**Available data**:

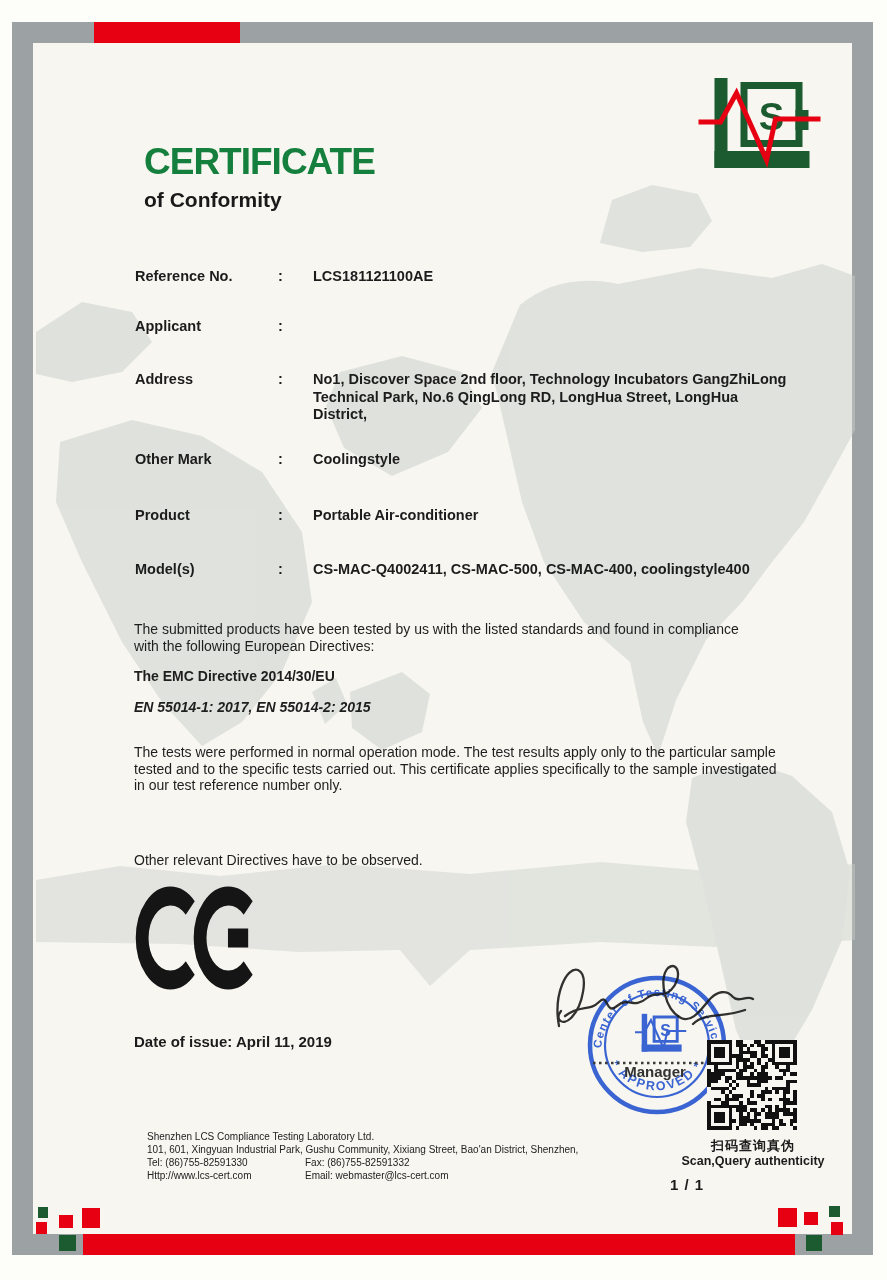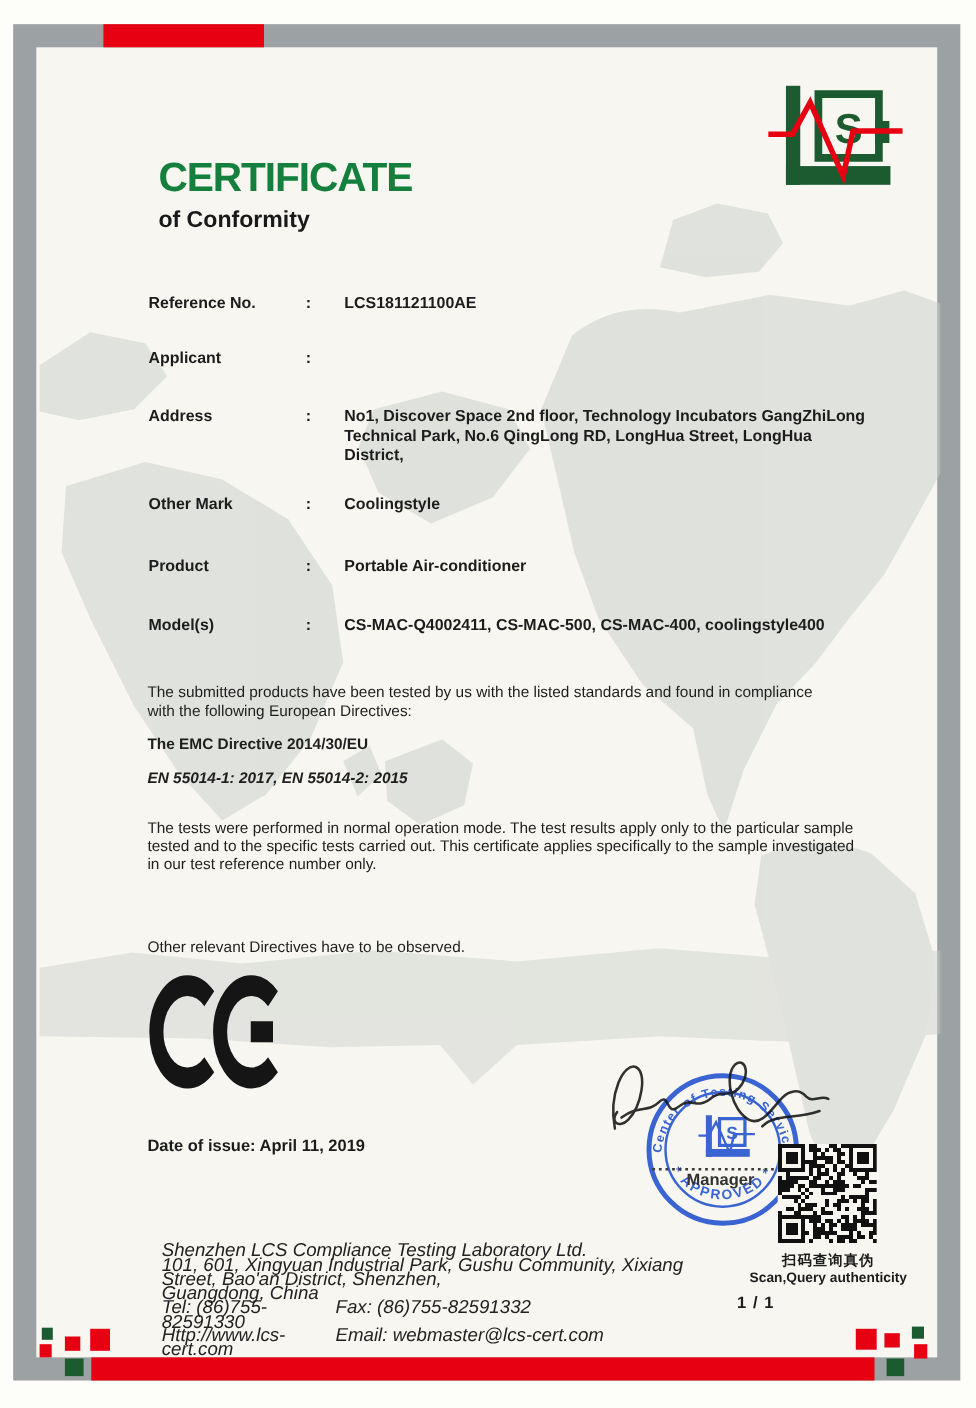--- a/index.html
+++ b/index.html
@@ -20,21 +20,21 @@
   .field-row .sep{width:21px;flex:none;}
   .field-row .val{flex:1;}
   .para{left:134px;font-size:14px;line-height:1.18;color:#1e1e1e;}
   .bold{font-weight:bold;}
   .date-line{font-size:15px;font-weight:bold;}
   .stamp-svg{opacity:.92;}
   .qr-box{background:#f7f6f0;}
   .qr-caption{text-align:center;line-height:1.2;}
   .qr-cn{font-size:13px;font-weight:bold;letter-spacing:1px;}
   .qr-en{font-size:12.5px;font-weight:bold;}
-  .footer{font-size:17px;line-height:12.9px;color:#222;font-style:italic;}
+  .footer{font-size:10px;line-height:12.9px;color:#222;}
   .footer .cols{display:flex;}
   .footer .c1{width:158px;flex:none;}
   .page-num{font-size:15px;font-weight:bold;letter-spacing:1px;}
 </style>
 </head>
 <body>
 
 <div class="canvas">
 
   <div class="abs frame"></div>
@@ -169,21 +169,20 @@
       </svg>
   </div>
   <div class="abs content qr-caption" style="left:658px;top:1138px;width:190px;">
     <div class="qr-cn">扫码查询真伪</div>
     <div class="qr-en">Scan,Query authenticity</div>
   </div>
 
   <div class="abs content footer" style="left:147px;top:1131px;width:520px;">
     <div>Shenzhen LCS Compliance Testing Laboratory Ltd.</div>
     <div>101, 601, Xingyuan Industrial Park, Gushu Community, Xixiang Street, Bao'an District, Shenzhen,</div>
-    <div>Guangdong, China</div>
     <div class="cols">
       <span class="c1">Tel: (86)755-82591330</span>
       <span>Fax: (86)755-82591332</span>
     </div>
     <div class="cols">
       <span class="c1">Http://www.lcs-cert.com</span>
       <span>Email: webmaster@lcs-cert.com</span>
     </div>
   </div>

**Assignment**:
Without the pictures, restate all of the entries word for word.

**Solved exercise**:
--- a/index.html
+++ b/index.html
@@ -20,21 +20,21 @@
   .field-row .sep{width:21px;flex:none;}
   .field-row .val{flex:1;}
   .para{left:134px;font-size:14px;line-height:1.18;color:#1e1e1e;}
   .bold{font-weight:bold;}
   .date-line{font-size:15px;font-weight:bold;}
   .stamp-svg{opacity:.92;}
   .qr-box{background:#f7f6f0;}
   .qr-caption{text-align:center;line-height:1.2;}
   .qr-cn{font-size:13px;font-weight:bold;letter-spacing:1px;}
   .qr-en{font-size:12.5px;font-weight:bold;}
-  .footer{font-size:17px;line-height:12.9px;color:#222;font-style:italic;}
+  .footer{font-size:10px;line-height:12.9px;color:#222;}
   .footer .cols{display:flex;}
   .footer .c1{width:158px;flex:none;}
   .page-num{font-size:15px;font-weight:bold;letter-spacing:1px;}
 </style>
 </head>
 <body>
 
 <div class="canvas">
 
   <div class="abs frame"></div>
@@ -169,21 +169,20 @@
       </svg>
   </div>
   <div class="abs content qr-caption" style="left:658px;top:1138px;width:190px;">
     <div class="qr-cn">扫码查询真伪</div>
     <div class="qr-en">Scan,Query authenticity</div>
   </div>
 
   <div class="abs content footer" style="left:147px;top:1131px;width:520px;">
     <div>Shenzhen LCS Compliance Testing Laboratory Ltd.</div>
     <div>101, 601, Xingyuan Industrial Park, Gushu Community, Xixiang Street, Bao'an District, Shenzhen,</div>
-    <div>Guangdong, China</div>
     <div class="cols">
       <span class="c1">Tel: (86)755-82591330</span>
       <span>Fax: (86)755-82591332</span>
     </div>
     <div class="cols">
       <span class="c1">Http://www.lcs-cert.com</span>
       <span>Email: webmaster@lcs-cert.com</span>
     </div>
   </div>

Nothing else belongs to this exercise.